Palabras más, palabras menos, esas han sido frases frecuentemente escuchadas por cualquiera de nosotros en algún espacio público. La indignación de la gente tiene asidero real; venían de vivir una de las mejores épocas económicas del país en su historia, alcanzando hitos importantes como el reconocimiento del mejor salario de América Latina en 2008 y una serie de beneficios sociales que hacían de Venezuela un país atractivo para los migrantes de América Latina.

Pero todo esto sucedía en medio de la titánica disputa mundial por asegurarse los recursos estratégicos que hacen de las empresas transnacionales un modelo de prosperidad capitalista. Acceder al petróleo, al oro, al gas y a las riquezas determinantes de cualquier país sin restricciones ha sido y es el centro de la confrontación de las multinacionales y sus gobiernos sumisos. Golpes de Estado, magnicidios, revoluciones de colores, guerras civiles inducidas e invasiones son métodos aceptados por esa élite para cumplir con sus objetivos.
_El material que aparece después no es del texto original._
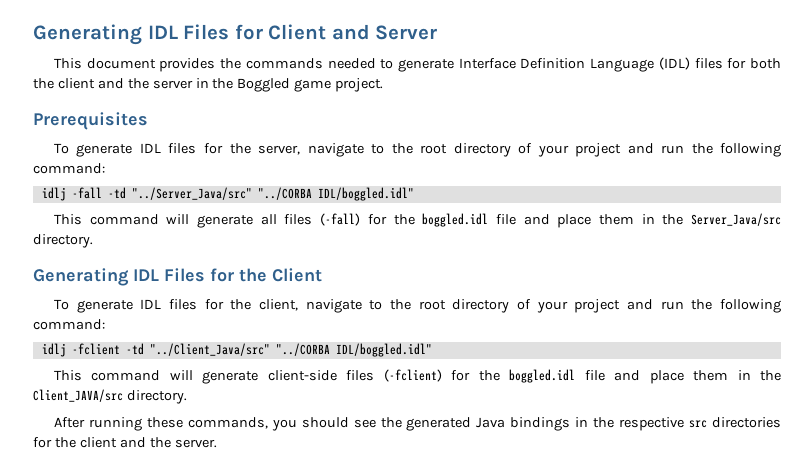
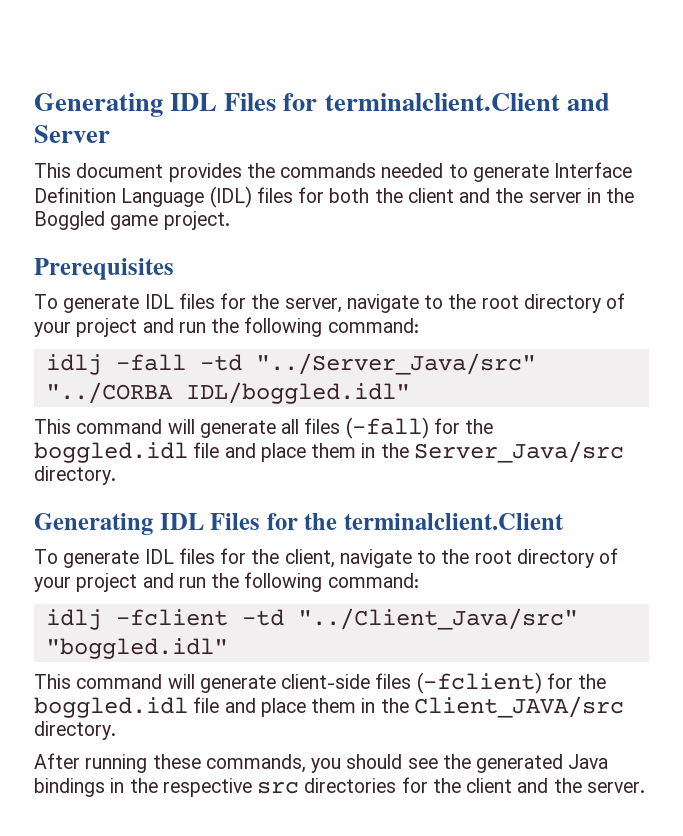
- Generating IDL Files for Client and Server
+ Generating IDL Files for terminalclient.Client and Server
- Generating IDL Files for the Client
+ Generating IDL Files for the terminalclient.Client
- idlj -fclient -td "../Client_Java/src" "../CORBA IDL/boggled.idl"
+ idlj -fclient -td "../Client_Java/src" "boggled.idl"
Pocos entienden lo que ha pasado, quizás nunca lo entenderán porque no quieren hacerlo. La mayoría de los chamos que hoy consumen redes sociales me tildarán de maldito chavista y otros que no son tan carajitos, pero han sido imbuidos por la vorágine de los medios, redes, youtubers, influencers, tiktokers y toda esa fauna de generadores de contenido, también serán propensos a multiplicar el odio que les ha sido inoculado sin que sean conscientes de ello.

Todo es parte de un fenómeno propio de la época que vivimos: todos creen estar muy informados y se molestan si les demuestras lo contrario. Pero las cifras son irrebatibles: Venezuela perdió más de 642 mil millones de dólares en siete años, entre 2013 y 2020, por efecto de las llamadas sanciones de EEUU. Casi diez veces el presupuesto anual de toda América Central. Allí están los reales de sus salarios y de su calidad de vida perdida, aunque sea más sencillo creer en influencers asalariados para contaminarles la mente.